● **Items listed in a dataset**:
• • •

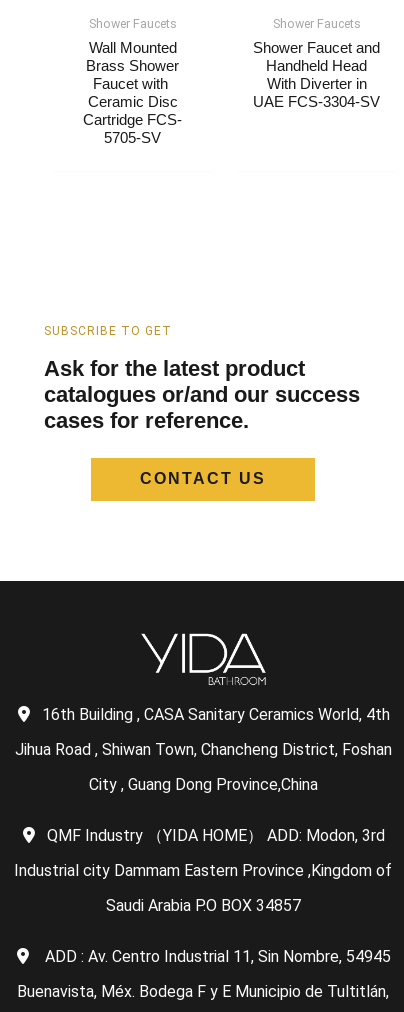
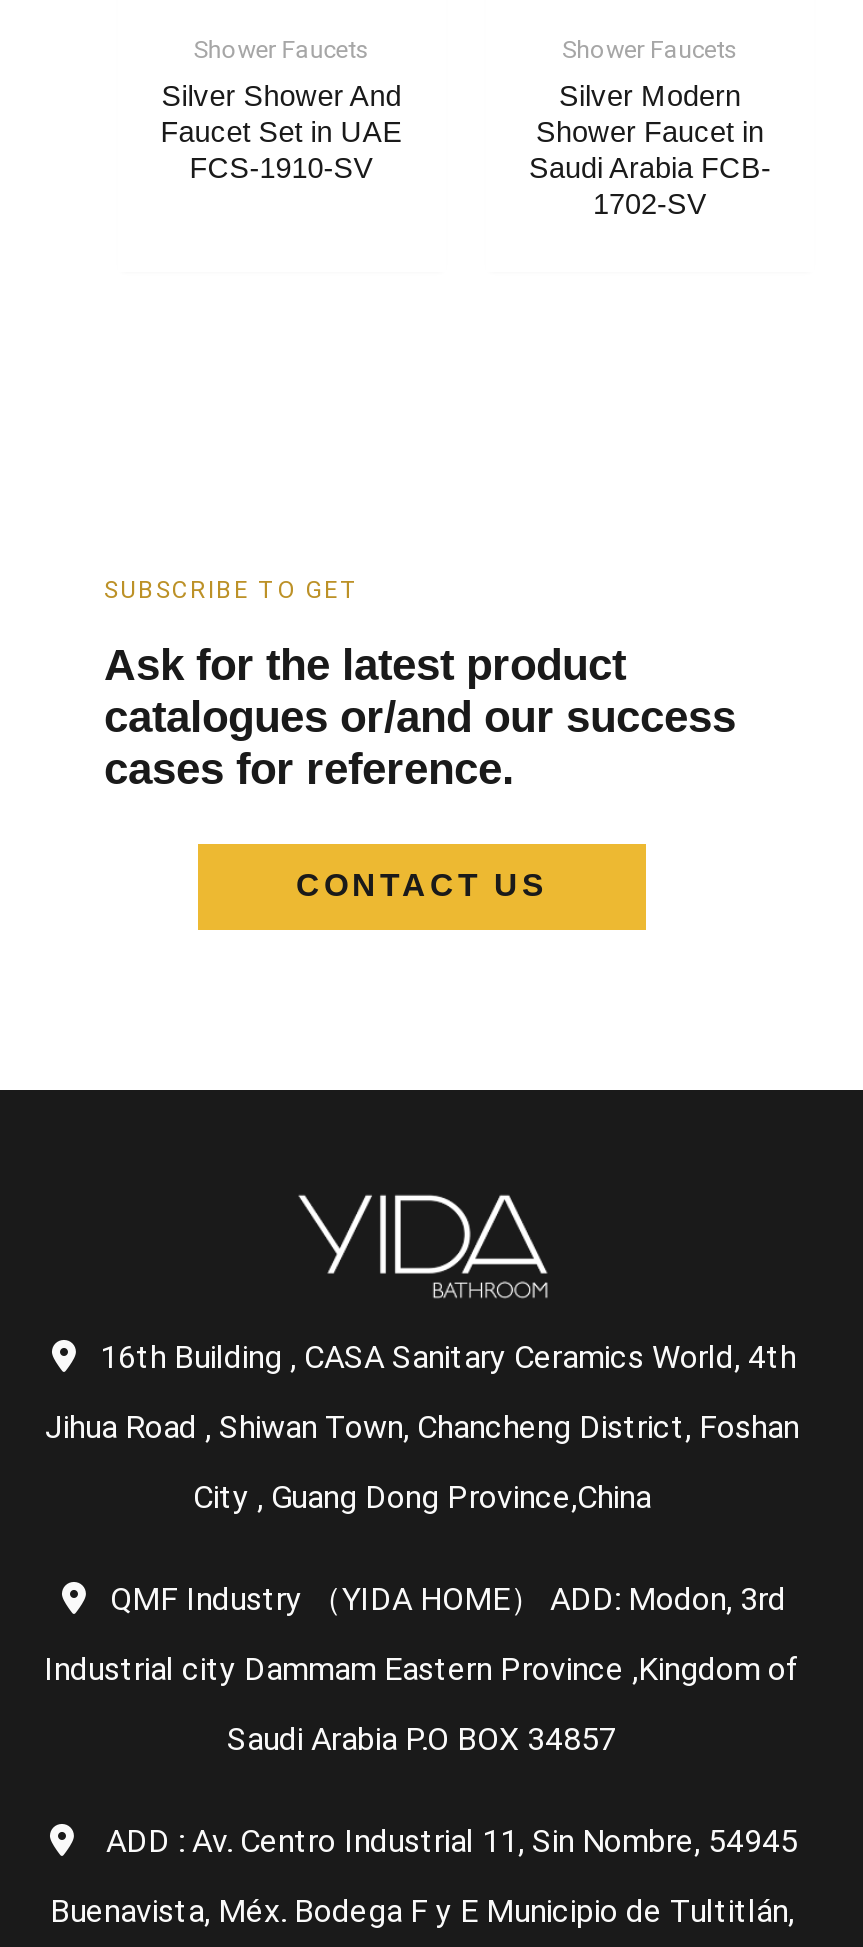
- Wall Mounted
- Brass Shower
- Faucet with
- Ceramic Disc
- Cartridge FCS-
- 5705-SV
+ Silver Shower And
+ Faucet Set in UAE
+ FCS-1910-SV

- Shower Faucet and
- Handheld Head
- With Diverter in
- UAE FCS-3304-SV
+ Silver Modern
+ Shower Faucet in
+ Saudi Arabia FCB-
+ 1702-SV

• • •

● **Your assignment**: Isolate the lines above that contain the word "Faucet" and copy them.

● **Task output**:
- Faucet with
+ Faucet Set in UAE
- Shower Faucet and
+ Shower Faucet in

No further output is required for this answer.